[Web page edit records]
Start of Block
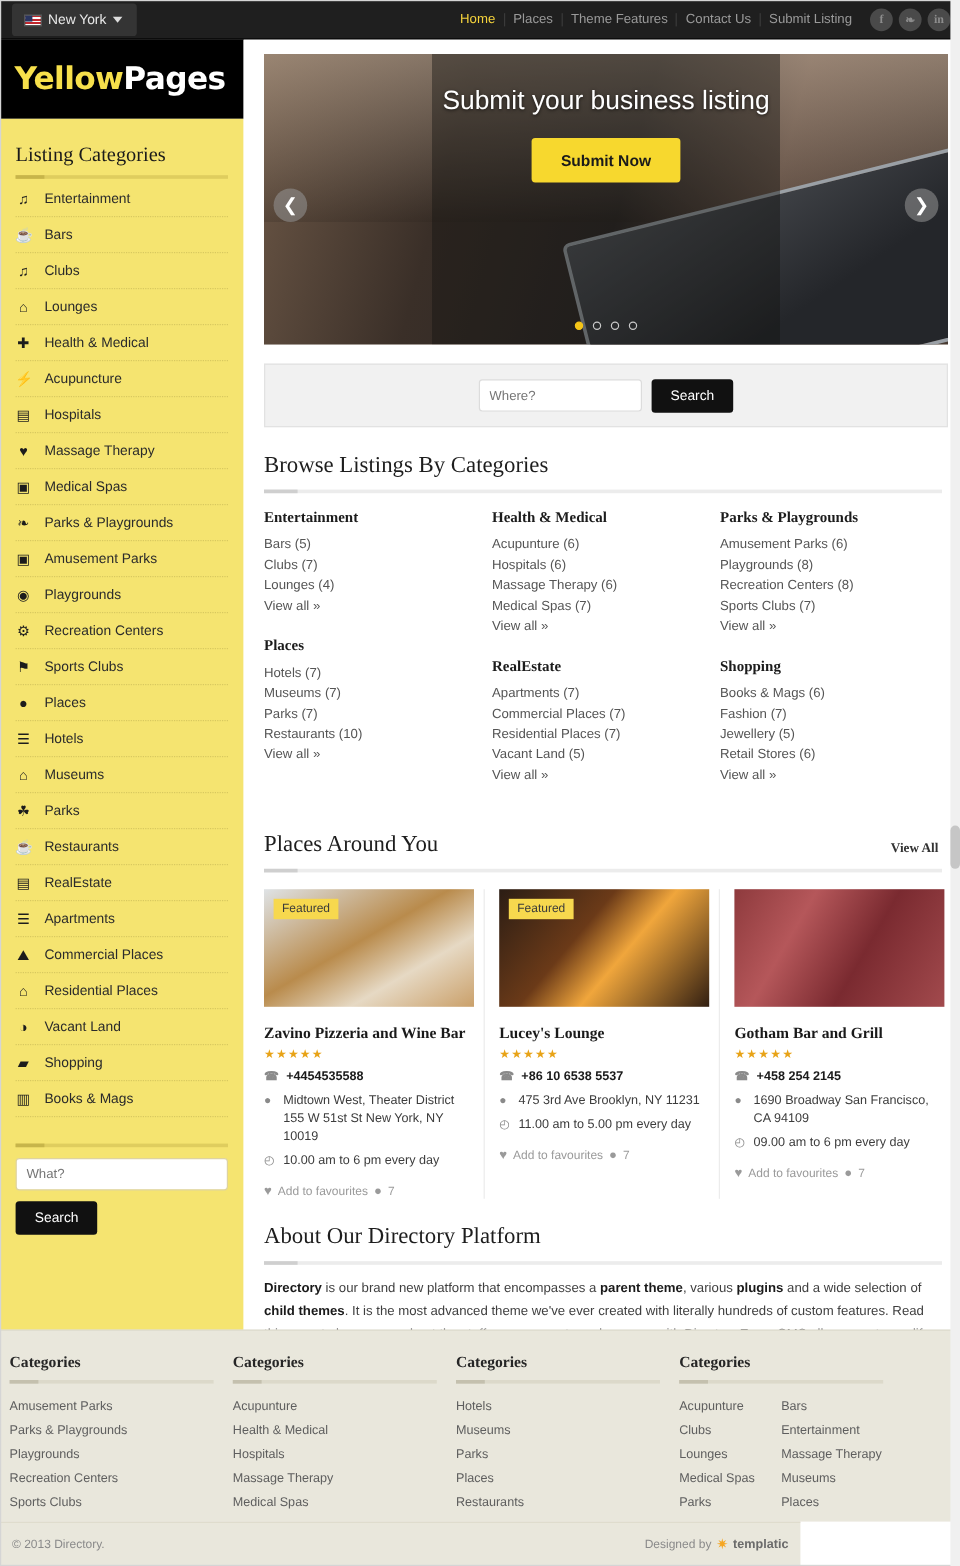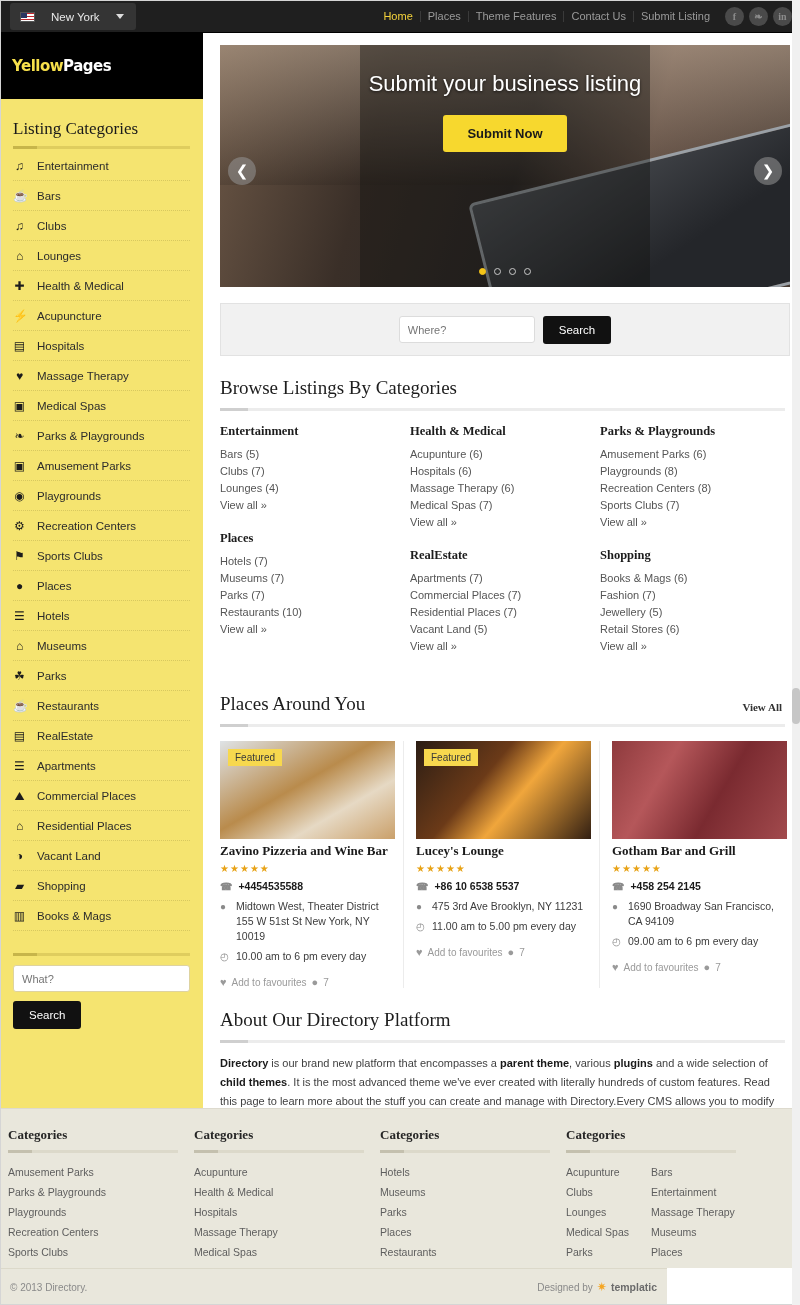--- a/index.html
+++ b/index.html
@@ -13,21 +13,21 @@
 
   
   .topbar {
     height: 33px; background:#1f1f1f; position:relative;
     border-bottom:1px solid #000;
   }
   .city-select {
     position:absolute; left:10px; top:3px;
     background:#343434; border-radius:3px;
     height:27px; padding:0 12px 0 10px;
-    display:flex; align-items:center; gap:16px;
+    display:flex; align-items:center; gap:5px;
     color:#e8e8e8; font-size:11.5px;
   }
   .flag {
     width:15px; height:10px; position:relative; display:inline-block;
     background: repeating-linear-gradient(to bottom,#c1272d 0 1.4px,#fff 1.4px 2.8px);
     border:0.5px solid #555;
   }
   .flag::before{
     content:""; position:absolute; left:0; top:0; width:6px; height:5.5px;
     background:#2a3560;
@@ -43,21 +43,21 @@
   .social { display:flex; gap:5px; margin-left:8px; }
   .soc {
     width:19px;height:19px;border-radius:50%;background:#4a4a4a;color:#8c8c8c;
     font-size:10px; display:flex;align-items:center;justify-content:center;
     font-family:"Liberation Serif", serif; font-weight:bold;
   }
 
   
   .sidebar { position:absolute; left:0; top:33px; width:203px; }
   .logo-block { background:#000; height:66px; display:flex; align-items:center; padding-left:12px; }
-  .logo { font-family:"DejaVu Sans", sans-serif; font-size:15px; font-weight:bold; letter-spacing:-0.5px; }
+  .logo { font-family:"DejaVu Sans", sans-serif; font-size:26px; font-weight:bold; letter-spacing:-0.5px; }
   .logo .y { color:#f7e04b; }
   .logo .p { color:#ffffff; }
   .side-body { background:#f5e470; padding:12px 13px 32px 13px; min-height:1010px; }
   .side-title {
     font-family:"Liberation Serif", serif; font-size:17px; color:#1a1a1a;
     padding: 8px 0 7px 0;
   }
   .side-rule { height:3px; background:#dfcd5e; width:100%; margin-bottom:2px; position:relative;}
   .side-rule::after{content:"";position:absolute;left:0;top:0;width:24px;height:3px;background:#c7b54a;}
   .cat-list { list-style:none; }
@@ -154,21 +154,21 @@
   .card { width:190px; padding-right:8px; position:relative; }
   .card + .card { border-left:1px solid #ececec; padding-left:12px; width:202px;}
   .card-img { height:98px; width:175px; position:relative; overflow:hidden; }
   .featured {
     position:absolute; left:8px; top:8px; background:#f7d84e; color:#3a3a3a;
     font-size:10px; padding:3px 7px; z-index:3;
   }
   .img-a{background:linear-gradient(150deg,#dfe3e6,#b98b4c 45%,#e6d9c4 70%,#caa06a);}
   .img-b{background:linear-gradient(130deg,#2b1d14,#6b3a18 38%,#f0a63c 58%,#321f12);}
   .img-c{background:linear-gradient(120deg,#8e3a3d,#b5575a 30%,#7a2a30 60%,#a24a4d);}
-  .card h3 { font-family:"Liberation Serif", serif; font-size:13px; color:#1a1a1a; margin-top:4px; font-weight:bold;}
+  .card h3 { font-family:"Liberation Serif", serif; font-size:13px; color:#1a1a1a; margin-top:14px; font-weight:bold;}
   .stars { color:#e8a317; font-size:10px; letter-spacing:1px; margin-top:4px; }
   .meta { display:flex; gap:6px; font-size:10.5px; color:#3c3c3c; margin-top:5px; line-height:15px; }
   .meta .mi { color:#8a8a8a; flex:0 0 10px; font-size:10px; }
   .meta.phone { font-weight:bold; color:#1a1a1a; }
   .fav { display:flex; gap:5px; align-items:center; font-size:10px; color:#9a9a9a; margin-top:12px; }
   .fav .hrt { color:#9a9a9a; font-size:11px; }
 
   
   .about-p { font-size:11px; color:#3f3f3f; line-height:19px; margin-top:11px; width:568px; }
   .about-p b { color:#1a1a1a; }

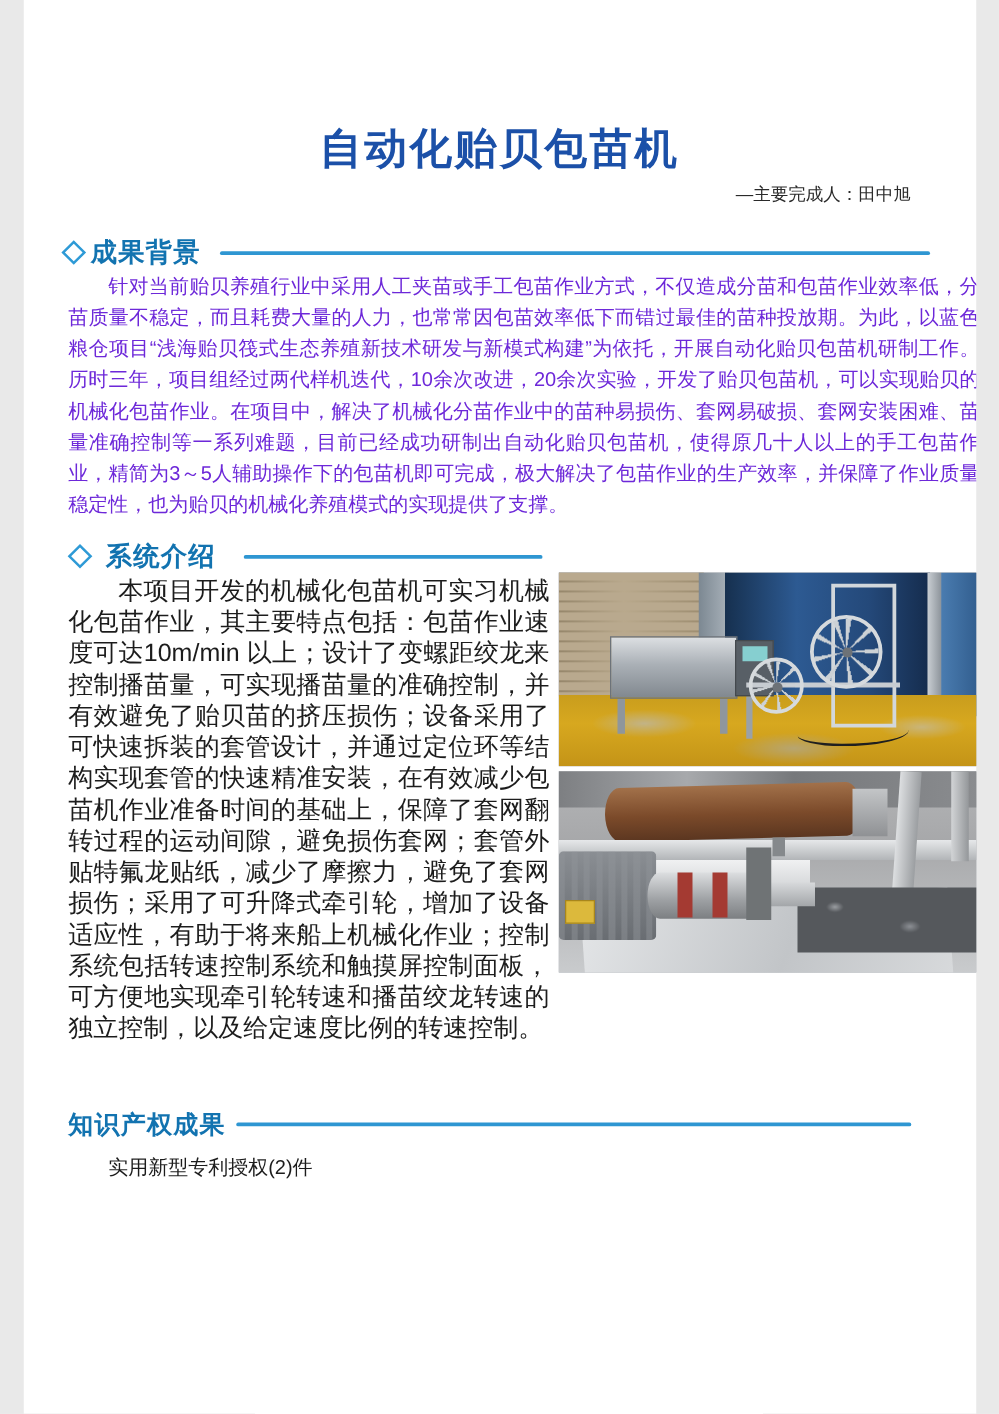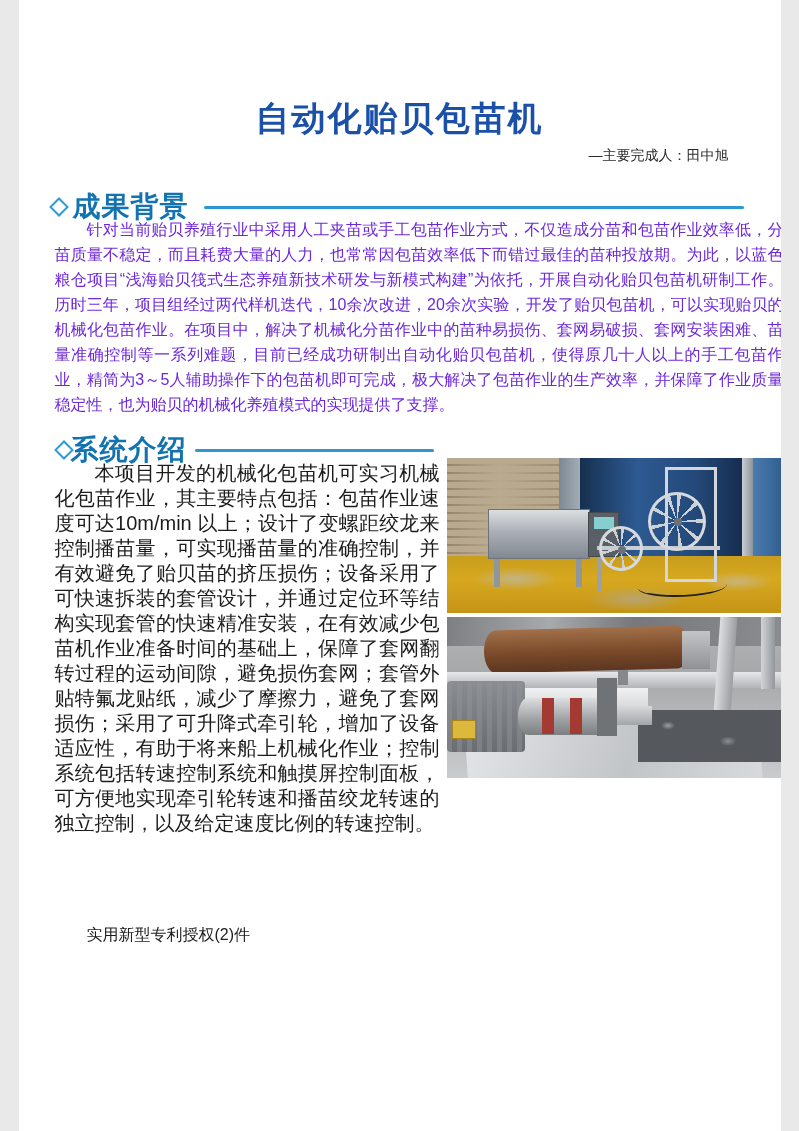--- a/index.html
+++ b/index.html
@@ -17,29 +17,29 @@
   .byline {
     position:absolute; top:147px; right:52px;
     font-size:14px; color:#2a2a2a;
   }
   .sec-head { position:absolute; display:flex; align-items:center; }
   .sec-head .diamond {
     width:14px; height:14px; border:2.5px solid var(--diamond_blue,#2e9ad6);
     transform:rotate(45deg); flex:0 0 auto; background:#fff;
   }
   .sec-head .sec-title {
-    font-size:28px; font-weight:bold; color:var(--heading_blue,#1273b0);
+    font-size:21px; font-weight:bold; color:var(--heading_blue,#1273b0);
     white-space:nowrap; letter-spacing:1px;
   }
   .sec-head .rule {
     flex:1 1 auto; height:3px; background:var(--rule_blue,#2e96d2);
     border-radius:2px; margin-left:8px;
   }
   .sec1 { top:188px; left:33px; width:692px; gap:7px; }
-  .sec2 { top:431px; left:38px; width:377px; }
+  .sec2 { top:431px; left:38px; width:377px; gap:14px; }
   .sec3 { top:886px; left:36px; width:674px; }
   .sec3 .sec-title { font-size:20px; }
   .body-par {
     position:absolute; font-size:16px; line-height:25px;
     text-align:justify; text-indent:2em; color:#6d28d9;
   }
   .bg-par { top:217px; left:36px; width:729px; }
   .left-col { position:absolute; top:461px; left:36px; width:385px; }
   .left-col p {
     font-size:20px; line-height:25px; text-align:justify; text-indent:2em;
@@ -180,17 +180,21 @@
     <div class="p2-motor"></div>
     <div class="p2-label"></div>
     <div class="p2-coupling"></div>
     <div class="p2-ring1"></div>
     <div class="p2-ring2"></div>
     <div class="p2-shaft"></div>
     <div class="p2-bracket"></div>
     <div class="p2-bolt"></div>
   </div>
 
+  <div class="sec-head sec3">
+    <span class="sec-title">知识产权成果</span>
+    <span class="rule"></span>
+  </div>
   <div class="ip-list">
     <div>实用新型专利授权(2)件</div>
   </div>
 
 </div>
 
 </body></html>

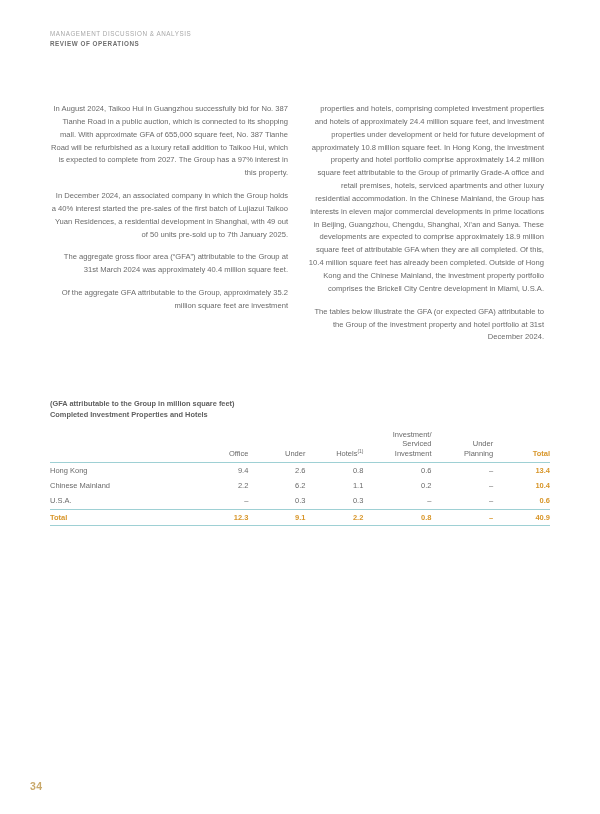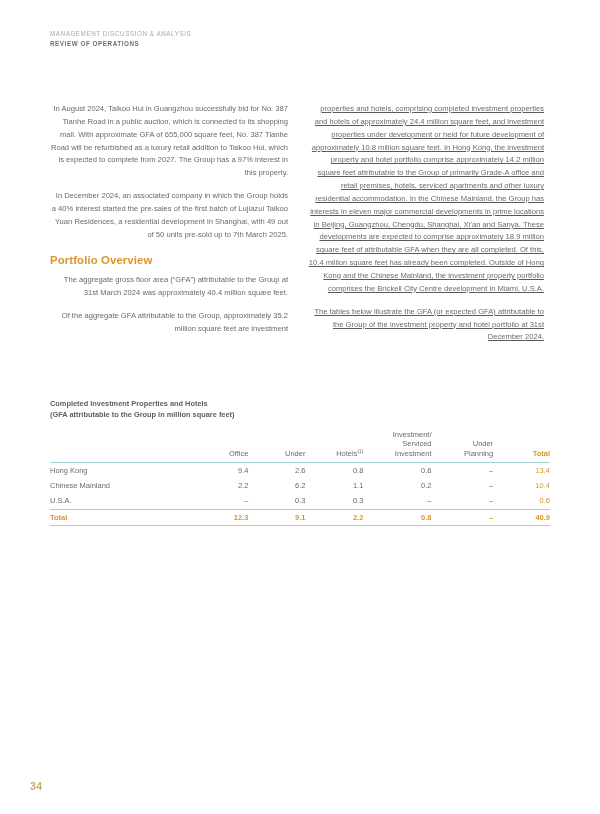--- a/index.html
+++ b/index.html
@@ -46,21 +46,21 @@
     line-height: 10px;
   }
 
   
   .col {
     position: absolute;
     top: 103px;
     width: 238px;
   }
   .col-left  { left: 50px; }
-  .col-right { left: 306px; text-decoration: underline; }
+  .col-right { left: 306px; }
 
   .col p {
     margin: 0 0 10px 0;
     font-size: 7.6px;
     line-height: 12.85px;
     color: #6a6a6a;
     text-align: right;
   }
 
   h2.section-title {
@@ -108,21 +108,21 @@
   table.gfa thead th.rowhead { text-align: left; }
   table.gfa thead th.tot { color: #d8962a; font-weight: bold; }
 
   table.gfa tbody td {
     text-align: right;
     height: 15.4px;
     line-height: 15.4px;
     font-size: 7.5px;
   }
   table.gfa tbody td.rowhead { text-align: left; }
-  table.gfa tbody td.tot { color: #d8962a; font-weight: normal; }
+  table.gfa tbody td.tot { color: #d8962a; font-weight: bold; }
 
   tr.total-row td {
     color: #d8962a;
     font-weight: bold;
   }
 
   .rule-top    { border-top: 1.1px solid #9ed0d4; }
   .rule-mid    { border-top: 1.1px solid #9ed0d4; }
   .rule-bottom { border-bottom: 1.6px solid #9ed0d4; }
 
@@ -155,35 +155,34 @@
 
 <div class="page">
 
   <div class="runhead">
     <div class="line1">MANAGEMENT DISCUSSION &amp; ANALYSIS</div>
     <div class="line2">REVIEW OF OPERATIONS</div>
   </div>
 
   <div class="col col-left">
     <p>In August 2024, Taikoo Hui in Guangzhou successfully bid for No. 387 Tianhe Road in a public auction, which is connected to its shopping mall. With approximate GFA of 655,000 square feet, No. 387 Tianhe Road will be refurbished as a luxury retail addition to Taikoo Hui, which is expected to complete from 2027. The Group has a 97% interest in this property.</p>
-    <p>In December 2024, an associated company in which the Group holds a 40% interest started the pre-sales of the first batch of Lujiazui Taikoo Yuan Residences, a residential development in Shanghai, with 49 out of 50 units pre-sold up to 7th March 2025.</p>
-    <h2 class="section-title">Portfolio Overview</h2>
+    <p>In December 2024, an associated company in which the Group holds a 40% interest started the pre-sales of the first batch of Lujiazui Taikoo Yuan Residences, a residential development in Shanghai, with 49 out of 50 units pre-sold up to 7th January 2025.</p>
     <p>The aggregate gross floor area (“GFA”) attributable to the Group at 31st March 2024 was approximately 40.4 million square feet.</p>
     <p>Of the aggregate GFA attributable to the Group, approximately 35.2 million square feet are investment</p>
   </div>
 
   <div class="col col-right">
     <p>properties and hotels, comprising completed investment properties and hotels of approximately 24.4 million square feet, and investment properties under development or held for future development of approximately 10.8 million square feet. In Hong Kong, the investment property and hotel portfolio comprise approximately 14.2 million square feet attributable to the Group of primarily Grade-A office and retail premises, hotels, serviced apartments and other luxury residential accommodation. In the Chinese Mainland, the Group has interests in eleven major commercial developments in prime locations in Beijing, Guangzhou, Chengdu, Shanghai, Xi’an and Sanya. These developments are expected to comprise approximately 18.9 million square feet of attributable GFA when they are all completed. Of this, 10.4 million square feet has already been completed. Outside of Hong Kong and the Chinese Mainland, the investment property portfolio comprises the Brickell City Centre development in Miami, U.S.A.</p>
     <p>The tables below illustrate the GFA (or expected GFA) attributable to the Group of the investment property and hotel portfolio at 31st December 2024.</p>
   </div>
 
   <div class="table-wrap">
     <div class="tbl-caption">
+      <div>(GFA attributable to the Group in million square feet)</div>
       <div>Completed Investment Properties and Hotels</div>
-      <div>(GFA attributable to the Group in million square feet)</div>
     </div>
 
     <table class="gfa">
       <colgroup>
         <col class="c-name">
           <col class="c-num">
           <col class="c-num">
           <col class="c-num">
         <col class="c-resi">
           <col class="c-plan">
End of Block
[Assignment] All that is wanted is an exact copy of the lines above from the one with "height:27px; padding:0 12px 0 10px;" through the one with "background:#000; height:66px; display:flex;", with both ends included.

[Response box]
     height:27px; padding:0 12px 0 10px;
-    display:flex; align-items:center; gap:16px;
+    display:flex; align-items:center; gap:5px;
     color:#e8e8e8; font-size:11.5px;
   }
   .flag {
     width:15px; height:10px; position:relative; display:inline-block;
     background: repeating-linear-gradient(to bottom,#c1272d 0 1.4px,#fff 1.4px 2.8px);
     border:0.5px solid #555;
   }
   .flag::before{
     content:""; position:absolute; left:0; top:0; width:6px; height:5.5px;
     background:#2a3560;
@@ -43,21 +43,21 @@
   .social { display:flex; gap:5px; margin-left:8px; }
   .soc {
     width:19px;height:19px;border-radius:50%;background:#4a4a4a;color:#8c8c8c;
     font-size:10px; display:flex;align-items:center;justify-content:center;
     font-family:"Liberation Serif", serif; font-weight:bold;
   }
 
   
   .sidebar { position:absolute; left:0; top:33px; width:203px; }
   .logo-block { background:#000; height:66px; display:flex; align-items:center; padding-left:12px; }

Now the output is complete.